[[ Provided information, beginning ]]

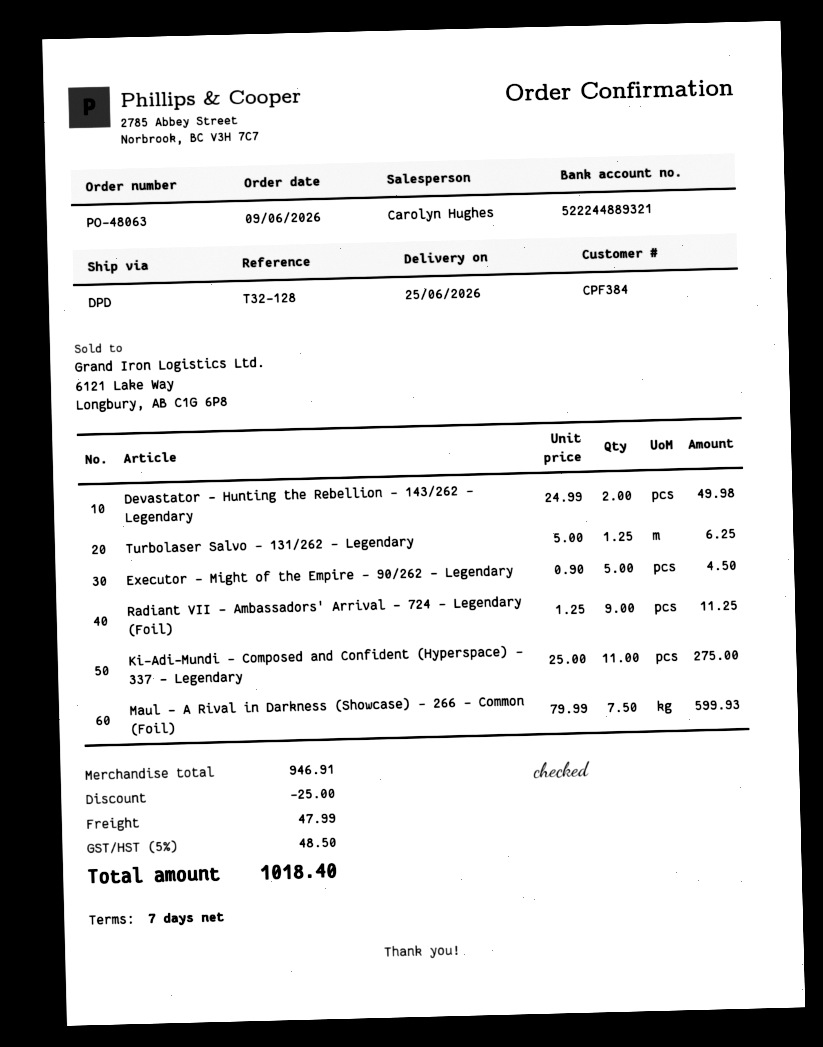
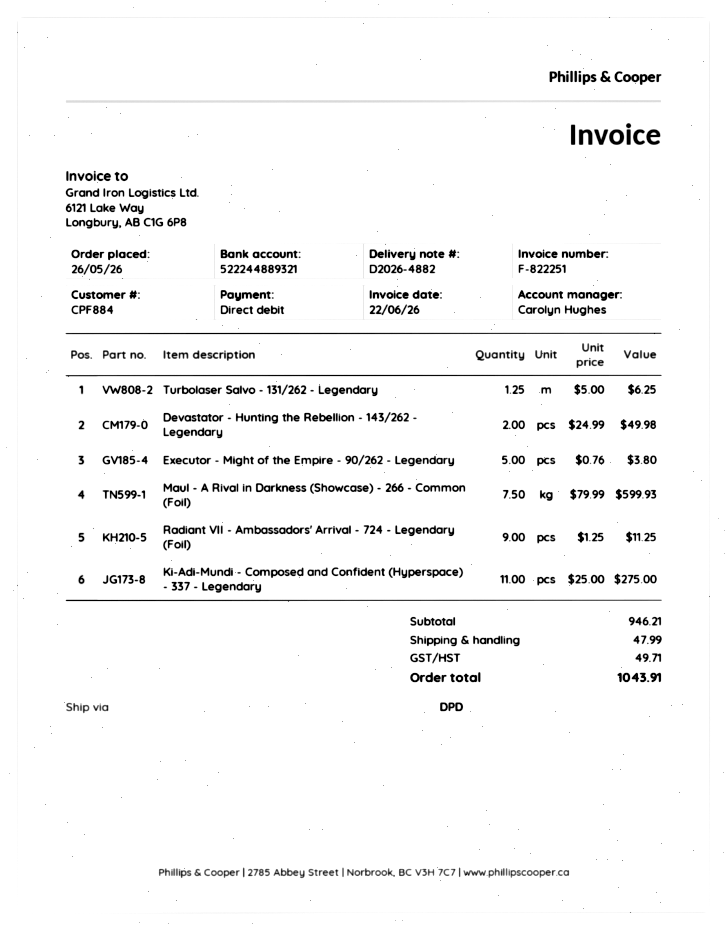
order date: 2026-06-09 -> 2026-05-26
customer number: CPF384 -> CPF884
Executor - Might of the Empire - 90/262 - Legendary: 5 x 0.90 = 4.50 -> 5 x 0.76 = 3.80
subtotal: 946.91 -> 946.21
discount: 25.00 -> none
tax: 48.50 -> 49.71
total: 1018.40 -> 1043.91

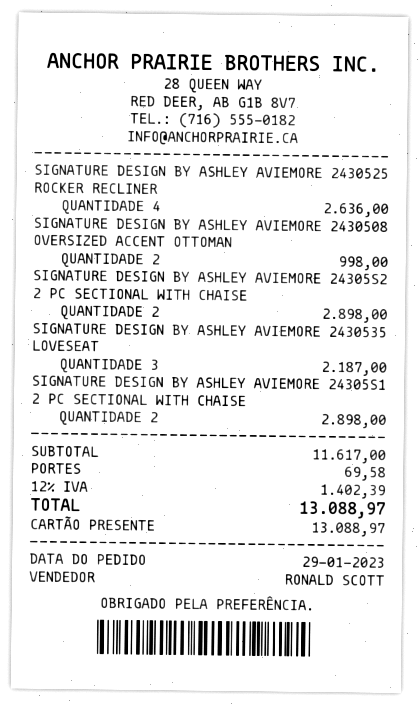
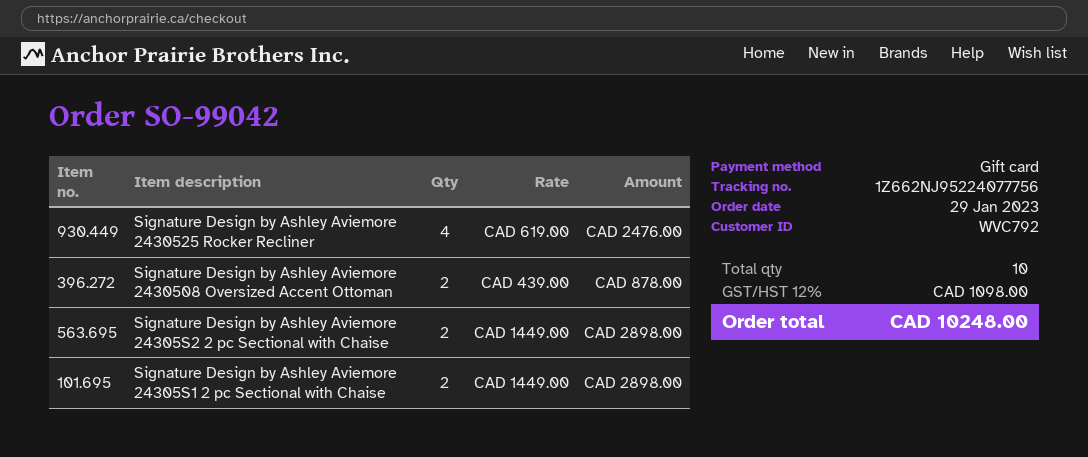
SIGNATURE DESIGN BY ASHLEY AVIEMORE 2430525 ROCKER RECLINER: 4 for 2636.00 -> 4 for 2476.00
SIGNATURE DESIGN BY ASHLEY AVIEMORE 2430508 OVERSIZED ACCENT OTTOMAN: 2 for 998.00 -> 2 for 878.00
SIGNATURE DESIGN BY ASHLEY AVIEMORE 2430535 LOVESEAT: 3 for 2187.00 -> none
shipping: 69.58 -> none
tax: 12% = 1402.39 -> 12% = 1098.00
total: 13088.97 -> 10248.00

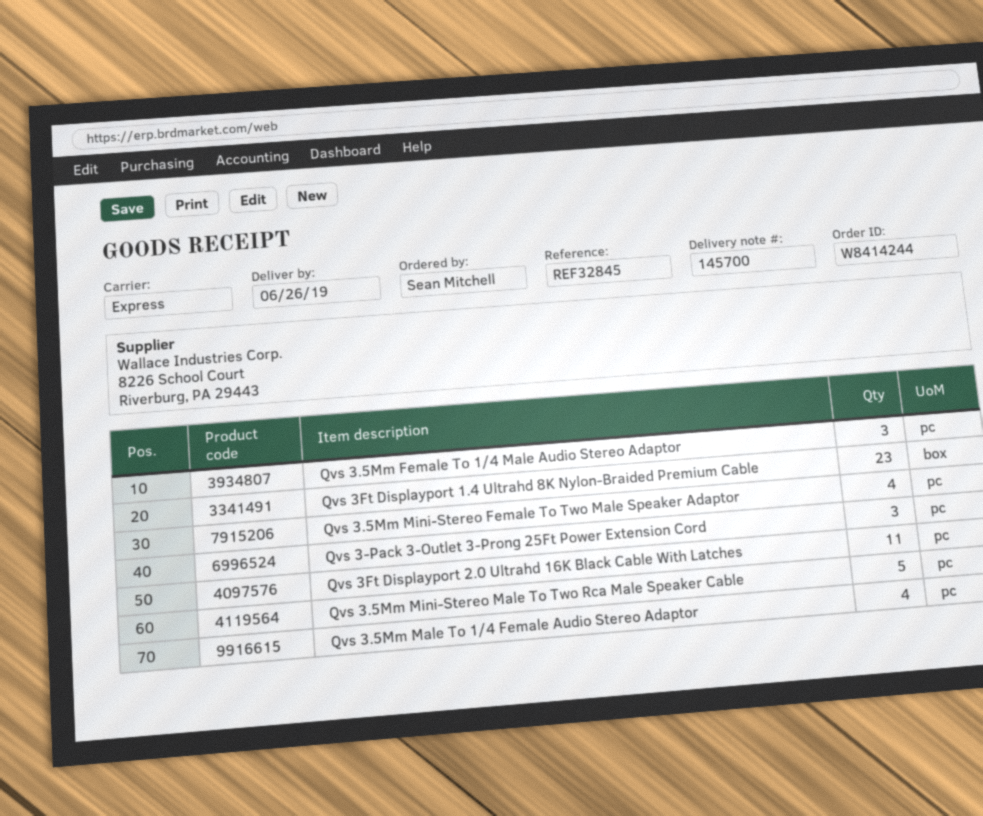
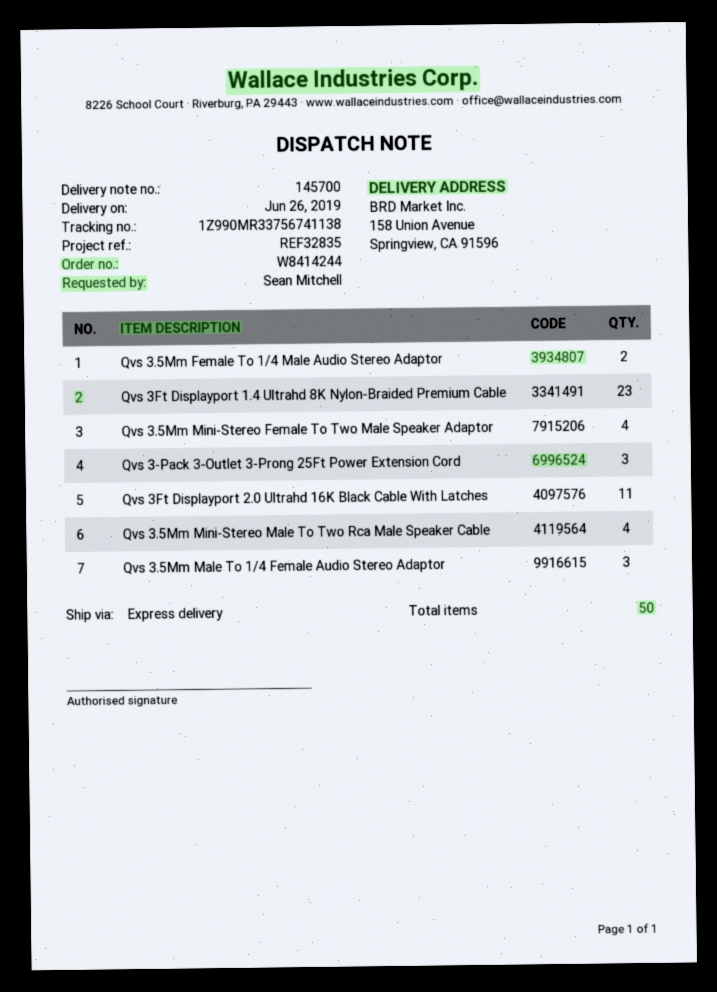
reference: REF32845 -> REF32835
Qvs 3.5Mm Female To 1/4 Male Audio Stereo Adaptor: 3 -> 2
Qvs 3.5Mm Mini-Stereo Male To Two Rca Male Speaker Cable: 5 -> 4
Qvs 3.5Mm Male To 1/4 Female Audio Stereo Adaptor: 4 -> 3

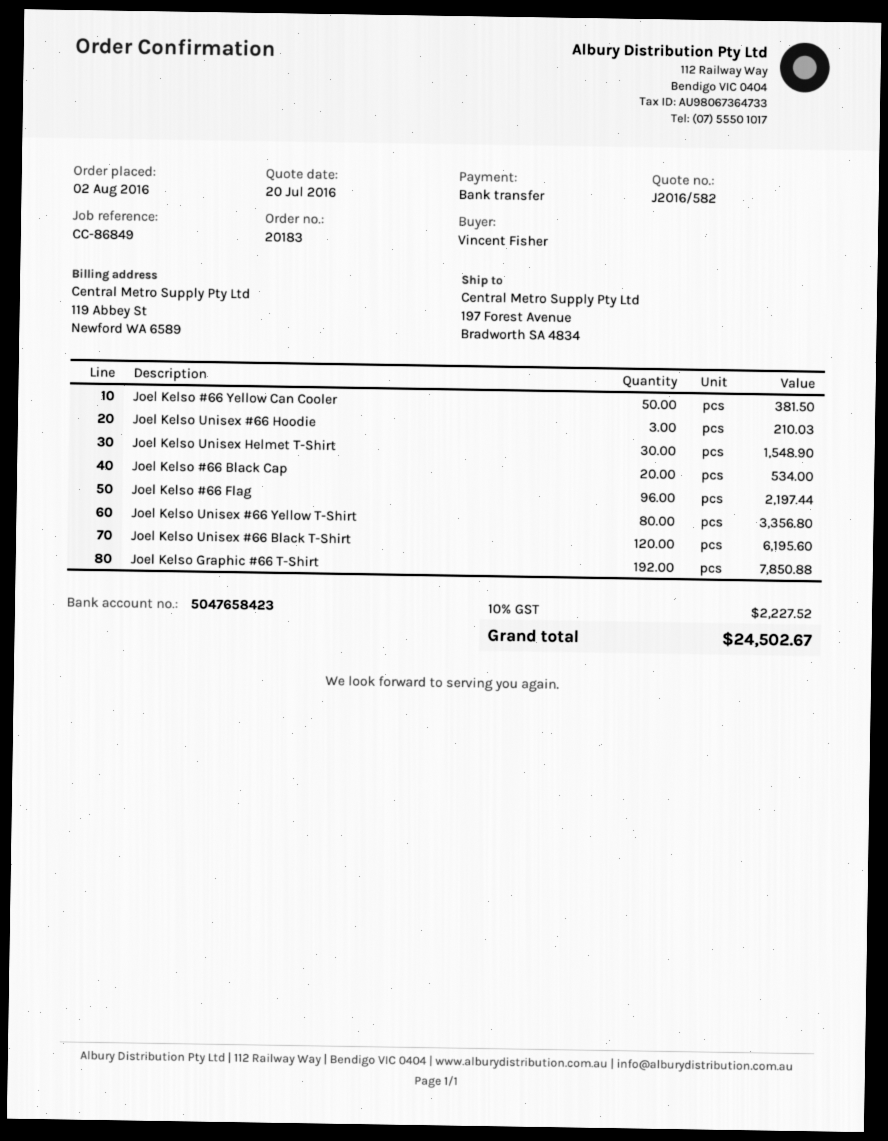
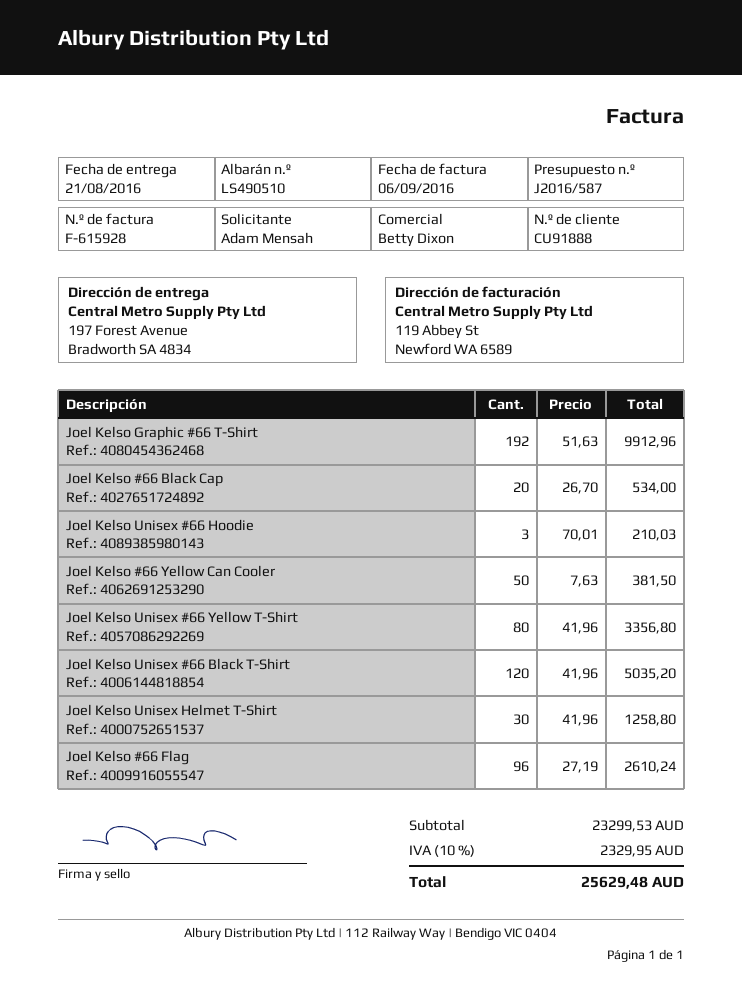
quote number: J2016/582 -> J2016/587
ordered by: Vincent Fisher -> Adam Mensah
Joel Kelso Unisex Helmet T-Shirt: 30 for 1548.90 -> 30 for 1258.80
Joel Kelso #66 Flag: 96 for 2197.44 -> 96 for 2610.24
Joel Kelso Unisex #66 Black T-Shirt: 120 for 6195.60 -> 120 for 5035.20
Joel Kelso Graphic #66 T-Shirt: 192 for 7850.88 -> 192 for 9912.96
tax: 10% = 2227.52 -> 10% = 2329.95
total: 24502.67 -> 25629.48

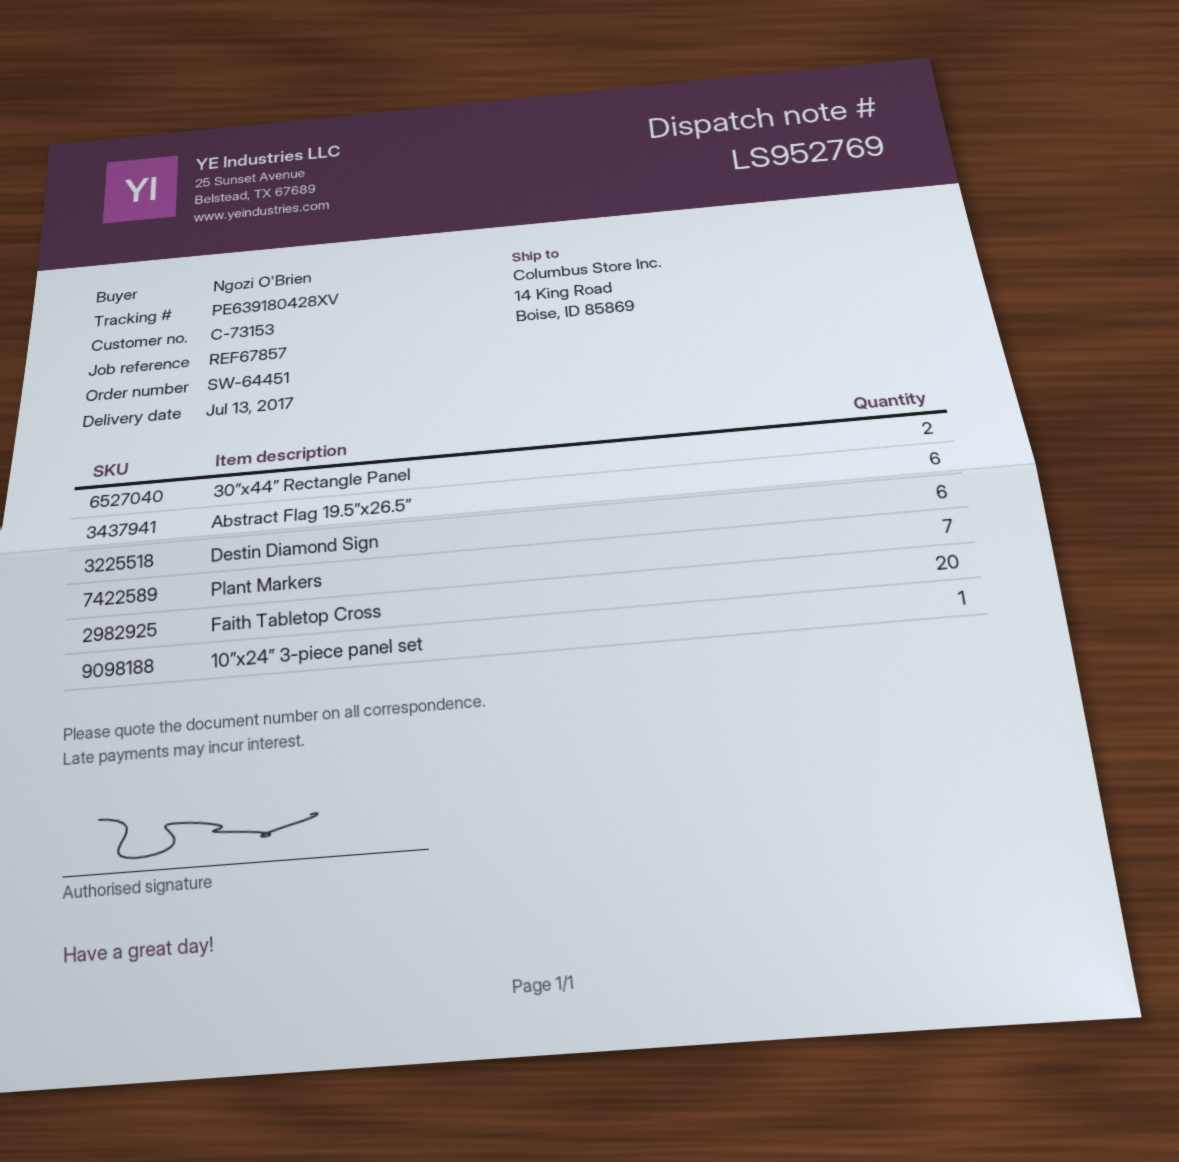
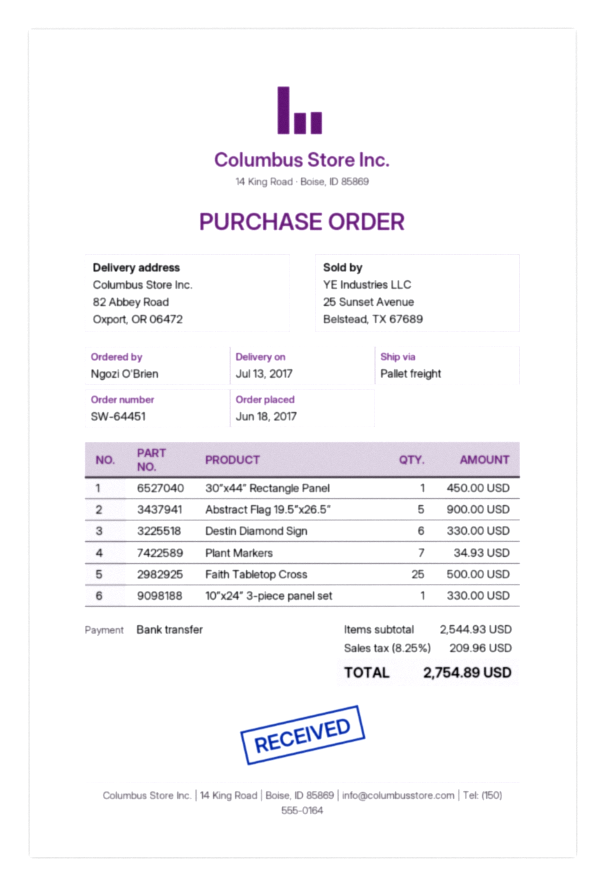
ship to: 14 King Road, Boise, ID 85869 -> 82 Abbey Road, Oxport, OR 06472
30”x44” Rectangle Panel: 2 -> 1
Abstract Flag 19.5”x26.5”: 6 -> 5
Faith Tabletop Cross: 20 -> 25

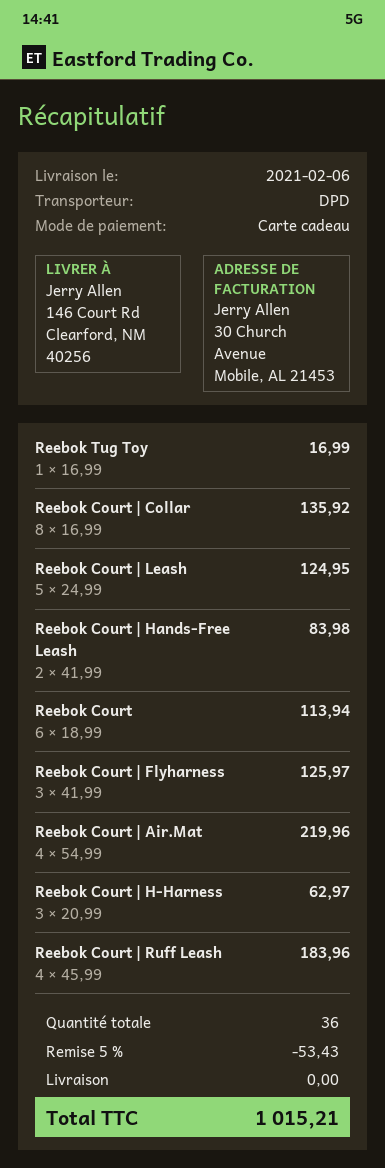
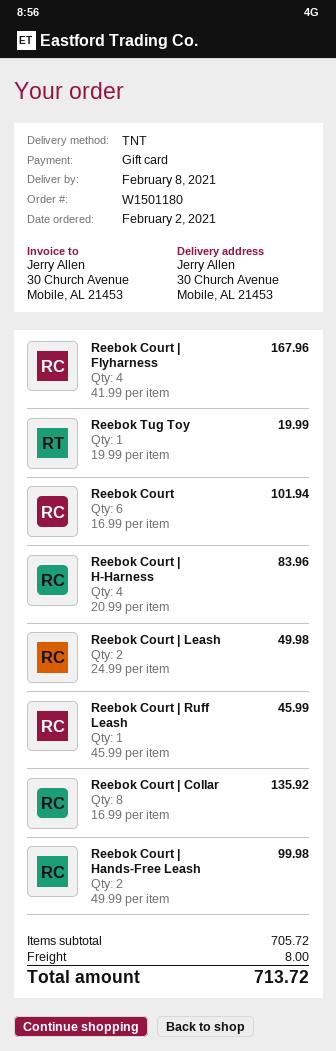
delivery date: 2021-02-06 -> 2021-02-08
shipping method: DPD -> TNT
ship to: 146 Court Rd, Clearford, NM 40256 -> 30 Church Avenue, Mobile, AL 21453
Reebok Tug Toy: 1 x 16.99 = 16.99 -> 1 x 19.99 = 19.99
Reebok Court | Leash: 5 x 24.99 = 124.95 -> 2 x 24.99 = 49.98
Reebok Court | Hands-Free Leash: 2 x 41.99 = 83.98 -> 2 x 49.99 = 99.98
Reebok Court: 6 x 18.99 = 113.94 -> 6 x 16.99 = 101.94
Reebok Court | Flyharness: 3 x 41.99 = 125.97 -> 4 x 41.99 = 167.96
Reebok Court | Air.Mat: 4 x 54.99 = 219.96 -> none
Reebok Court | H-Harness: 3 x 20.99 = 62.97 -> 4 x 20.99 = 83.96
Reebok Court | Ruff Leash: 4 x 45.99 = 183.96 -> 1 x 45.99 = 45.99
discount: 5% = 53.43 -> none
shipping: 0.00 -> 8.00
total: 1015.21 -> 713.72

[[ Provided information, end ]]

▸ **How to complete this task**:
Go to the line above that contains "Executor - Might" and reproduce everything exactly from there through the line that contains "Joel Kelso #66", leaving out the pictures.

▸ **Response below**:
Executor - Might of the Empire - 90/262 - Legendary: 5 x 0.90 = 4.50 -> 5 x 0.76 = 3.80
subtotal: 946.91 -> 946.21
discount: 25.00 -> none
tax: 48.50 -> 49.71
total: 1018.40 -> 1043.91

SIGNATURE DESIGN BY ASHLEY AVIEMORE 2430525 ROCKER RECLINER: 4 for 2636.00 -> 4 for 2476.00
SIGNATURE DESIGN BY ASHLEY AVIEMORE 2430508 OVERSIZED ACCENT OTTOMAN: 2 for 998.00 -> 2 for 878.00
SIGNATURE DESIGN BY ASHLEY AVIEMORE 2430535 LOVESEAT: 3 for 2187.00 -> none
shipping: 69.58 -> none
tax: 12% = 1402.39 -> 12% = 1098.00
total: 13088.97 -> 10248.00

reference: REF32845 -> REF32835
Qvs 3.5Mm Female To 1/4 Male Audio Stereo Adaptor: 3 -> 2
Qvs 3.5Mm Mini-Stereo Male To Two Rca Male Speaker Cable: 5 -> 4
Qvs 3.5Mm Male To 1/4 Female Audio Stereo Adaptor: 4 -> 3

quote number: J2016/582 -> J2016/587
ordered by: Vincent Fisher -> Adam Mensah
Joel Kelso Unisex Helmet T-Shirt: 30 for 1548.90 -> 30 for 1258.80
Joel Kelso #66 Flag: 96 for 2197.44 -> 96 for 2610.24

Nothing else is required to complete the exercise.